* Work to complete *
Pictures do not belong in the copy, so please give every entry below again exactly.

Collected data entries
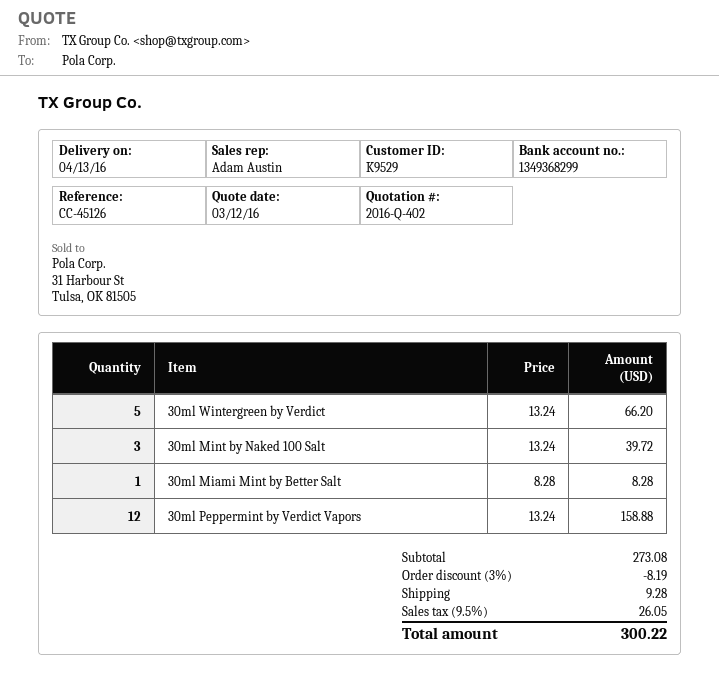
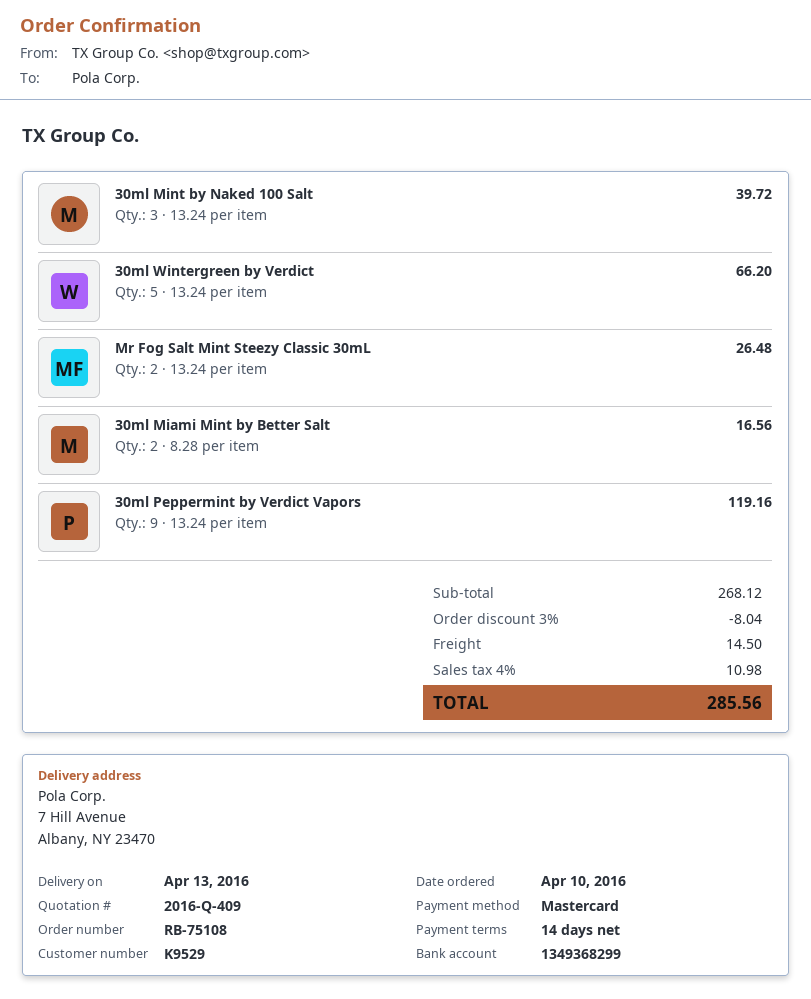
quote number: 2016-Q-402 -> 2016-Q-409
30ml Miami Mint by Better Salt: 1 x 8.28 = 8.28 -> 2 x 8.28 = 16.56
30ml Peppermint by Verdict Vapors: 12 x 13.24 = 158.88 -> 9 x 13.24 = 119.16
Mr Fog Salt Mint Steezy Classic 30mL: none -> 2 x 13.24 = 26.48
subtotal: 273.08 -> 268.12
discount: 3% = 8.19 -> 3% = 8.04
shipping: 9.28 -> 14.50
tax: 9.5% = 26.05 -> 4% = 10.98
total: 300.22 -> 285.56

* Task response *
quote number: 2016-Q-402 -> 2016-Q-409
30ml Miami Mint by Better Salt: 1 x 8.28 = 8.28 -> 2 x 8.28 = 16.56
30ml Peppermint by Verdict Vapors: 12 x 13.24 = 158.88 -> 9 x 13.24 = 119.16
Mr Fog Salt Mint Steezy Classic 30mL: none -> 2 x 13.24 = 26.48
subtotal: 273.08 -> 268.12
discount: 3% = 8.19 -> 3% = 8.04
shipping: 9.28 -> 14.50
tax: 9.5% = 26.05 -> 4% = 10.98
total: 300.22 -> 285.56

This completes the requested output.